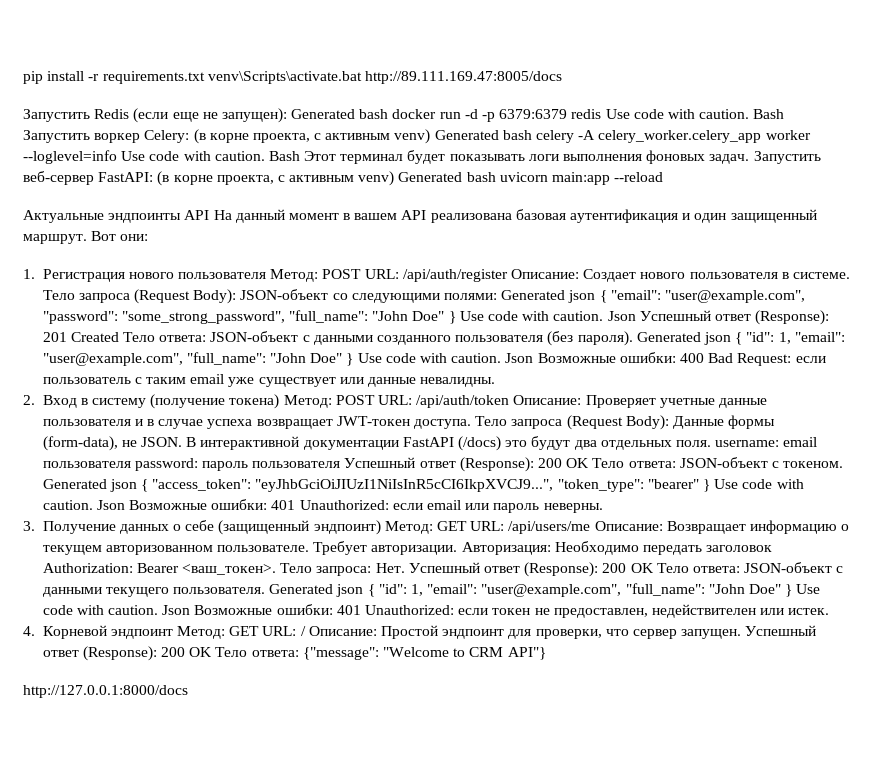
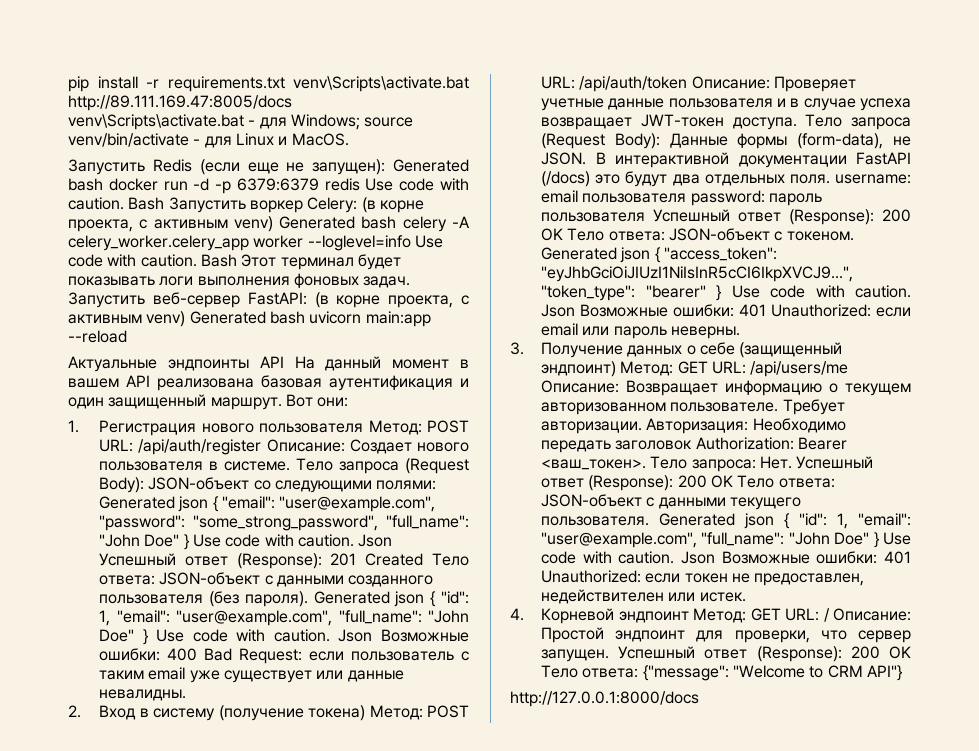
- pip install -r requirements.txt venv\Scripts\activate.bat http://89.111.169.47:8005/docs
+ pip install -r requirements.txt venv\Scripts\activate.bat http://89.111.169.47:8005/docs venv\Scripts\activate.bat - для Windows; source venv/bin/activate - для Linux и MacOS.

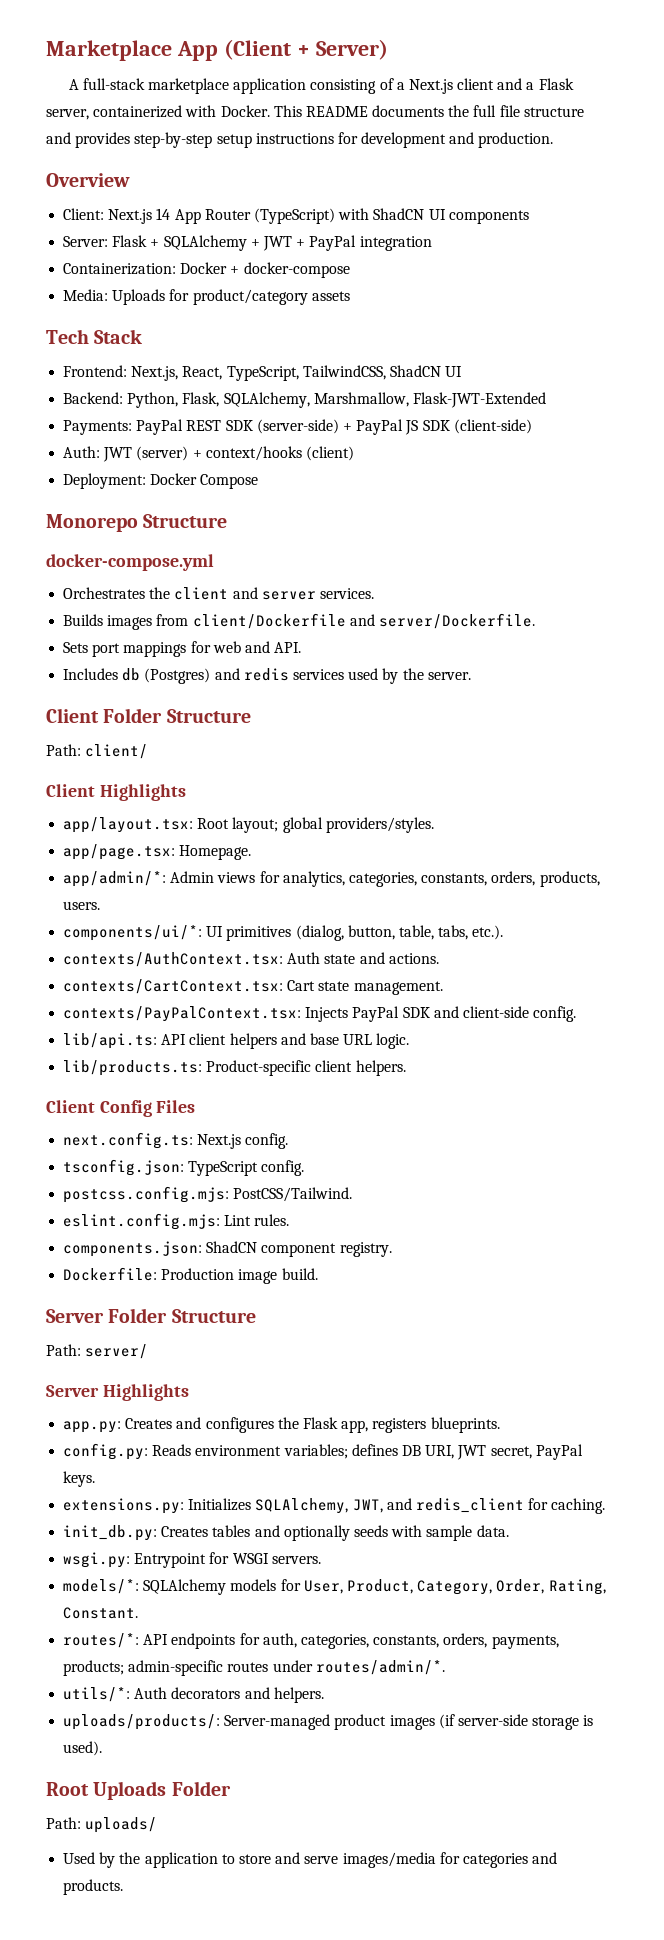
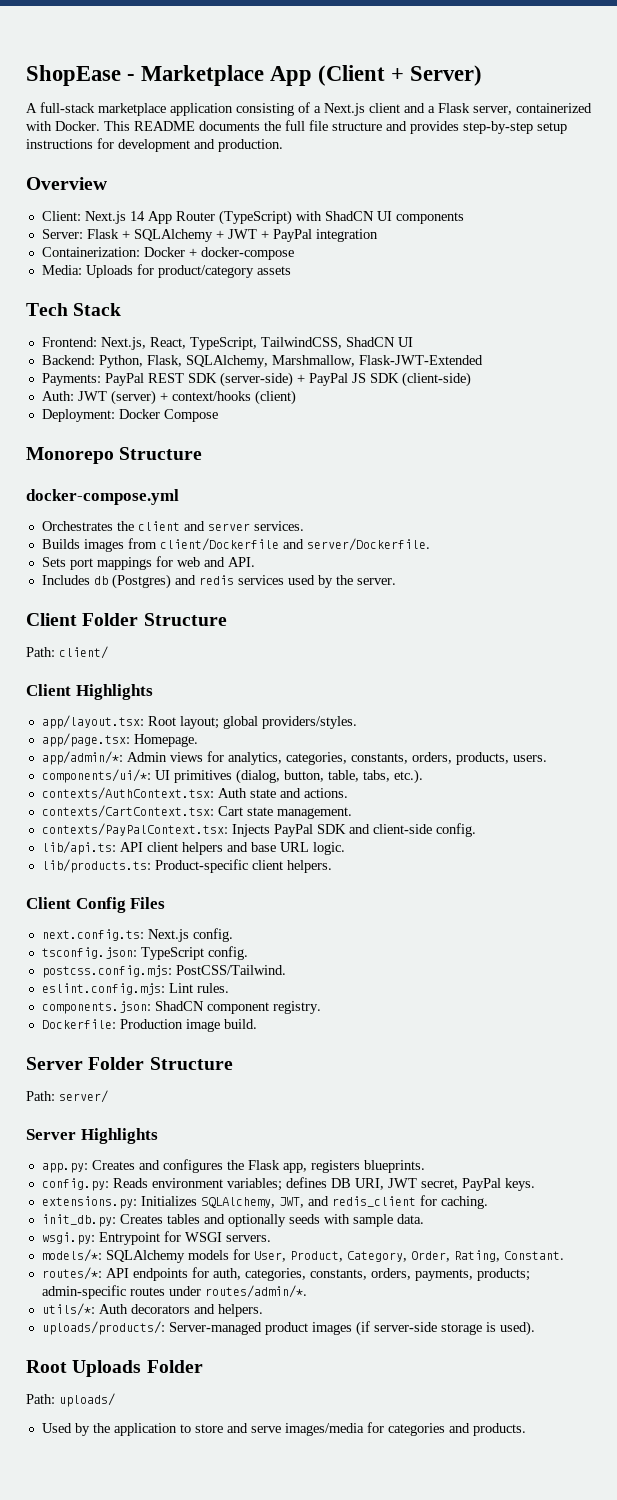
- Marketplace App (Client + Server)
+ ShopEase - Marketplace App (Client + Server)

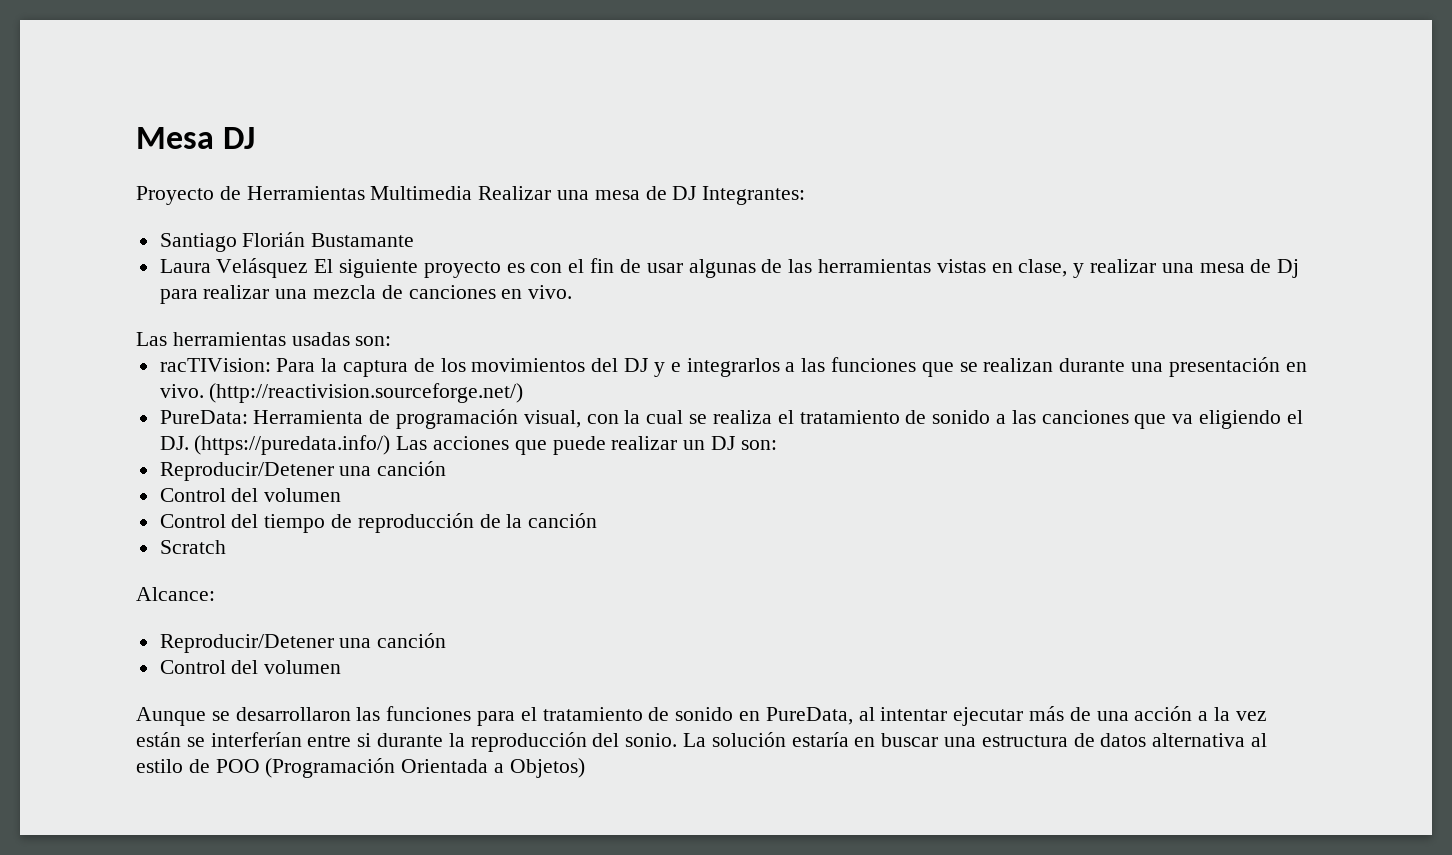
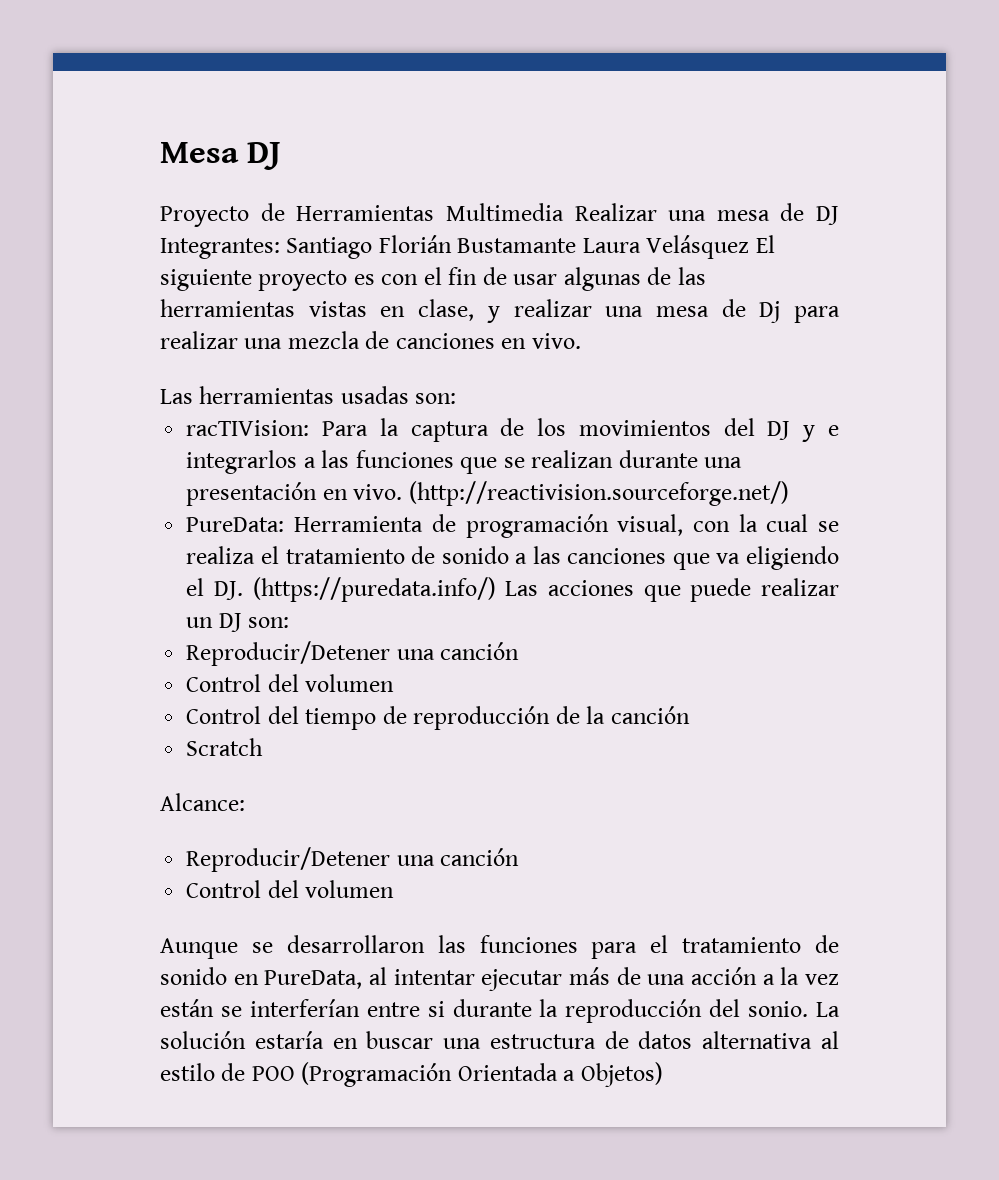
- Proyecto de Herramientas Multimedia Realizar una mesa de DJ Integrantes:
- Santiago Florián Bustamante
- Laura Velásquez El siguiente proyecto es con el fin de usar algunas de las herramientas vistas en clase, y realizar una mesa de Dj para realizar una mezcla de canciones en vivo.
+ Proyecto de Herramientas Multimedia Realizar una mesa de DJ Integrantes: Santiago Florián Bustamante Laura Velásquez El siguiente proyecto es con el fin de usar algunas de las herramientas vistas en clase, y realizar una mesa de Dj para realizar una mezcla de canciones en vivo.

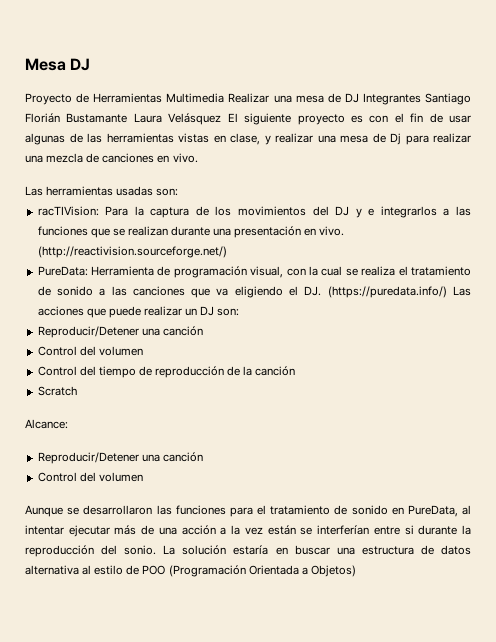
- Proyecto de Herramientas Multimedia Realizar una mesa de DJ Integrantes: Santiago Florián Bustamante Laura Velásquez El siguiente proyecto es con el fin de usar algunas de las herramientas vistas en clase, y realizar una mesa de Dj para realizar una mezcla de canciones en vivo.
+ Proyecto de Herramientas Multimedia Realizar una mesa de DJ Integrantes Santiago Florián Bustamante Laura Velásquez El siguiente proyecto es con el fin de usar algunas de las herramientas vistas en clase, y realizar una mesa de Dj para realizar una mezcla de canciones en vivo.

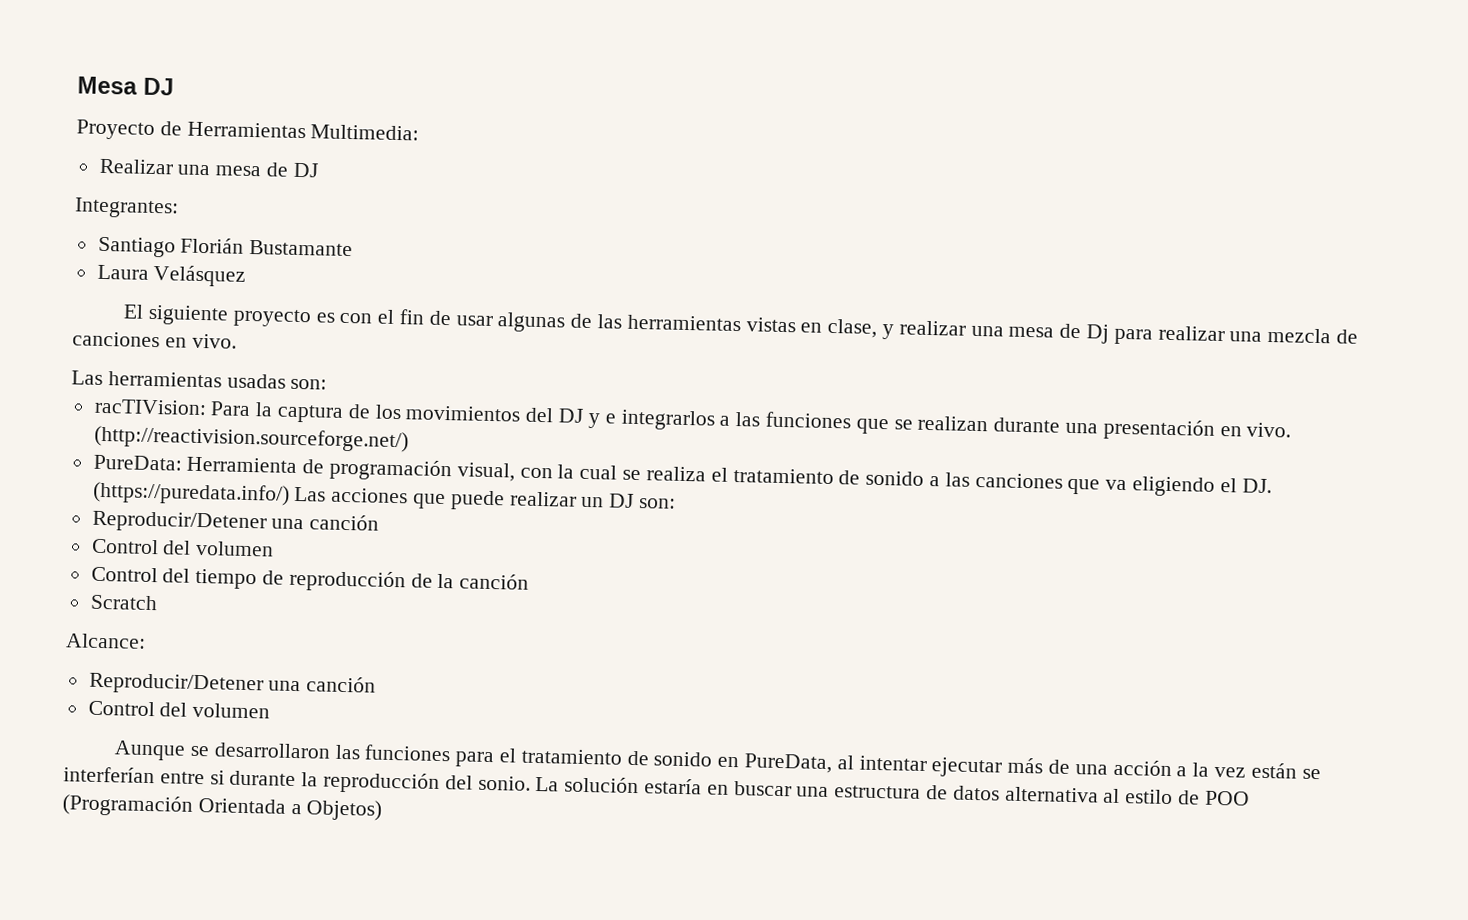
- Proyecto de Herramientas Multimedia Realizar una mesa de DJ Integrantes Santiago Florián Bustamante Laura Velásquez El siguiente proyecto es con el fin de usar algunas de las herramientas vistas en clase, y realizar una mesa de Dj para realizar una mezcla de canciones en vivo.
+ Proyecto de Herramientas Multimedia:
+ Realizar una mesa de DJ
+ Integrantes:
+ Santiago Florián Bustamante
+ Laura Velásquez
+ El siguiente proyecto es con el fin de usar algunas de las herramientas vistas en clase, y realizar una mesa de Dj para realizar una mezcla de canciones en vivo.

» TASK OBJECTIVE:
All the records need to be retyped word for word, except for the pictures.

» TASK RESULT:
- pip install -r requirements.txt venv\Scripts\activate.bat http://89.111.169.47:8005/docs
+ pip install -r requirements.txt venv\Scripts\activate.bat http://89.111.169.47:8005/docs venv\Scripts\activate.bat - для Windows; source venv/bin/activate - для Linux и MacOS.

- Marketplace App (Client + Server)
+ ShopEase - Marketplace App (Client + Server)

- Proyecto de Herramientas Multimedia Realizar una mesa de DJ Integrantes:
- Santiago Florián Bustamante
- Laura Velásquez El siguiente proyecto es con el fin de usar algunas de las herramientas vistas en clase, y realizar una mesa de Dj para realizar una mezcla de canciones en vivo.
+ Proyecto de Herramientas Multimedia Realizar una mesa de DJ Integrantes: Santiago Florián Bustamante Laura Velásquez El siguiente proyecto es con el fin de usar algunas de las herramientas vistas en clase, y realizar una mesa de Dj para realizar una mezcla de canciones en vivo.

- Proyecto de Herramientas Multimedia Realizar una mesa de DJ Integrantes: Santiago Florián Bustamante Laura Velásquez El siguiente proyecto es con el fin de usar algunas de las herramientas vistas en clase, y realizar una mesa de Dj para realizar una mezcla de canciones en vivo.
+ Proyecto de Herramientas Multimedia Realizar una mesa de DJ Integrantes Santiago Florián Bustamante Laura Velásquez El siguiente proyecto es con el fin de usar algunas de las herramientas vistas en clase, y realizar una mesa de Dj para realizar una mezcla de canciones en vivo.

- Proyecto de Herramientas Multimedia Realizar una mesa de DJ Integrantes Santiago Florián Bustamante Laura Velásquez El siguiente proyecto es con el fin de usar algunas de las herramientas vistas en clase, y realizar una mesa de Dj para realizar una mezcla de canciones en vivo.
+ Proyecto de Herramientas Multimedia:
+ Realizar una mesa de DJ
+ Integrantes:
+ Santiago Florián Bustamante
+ Laura Velásquez
+ El siguiente proyecto es con el fin de usar algunas de las herramientas vistas en clase, y realizar una mesa de Dj para realizar una mezcla de canciones en vivo.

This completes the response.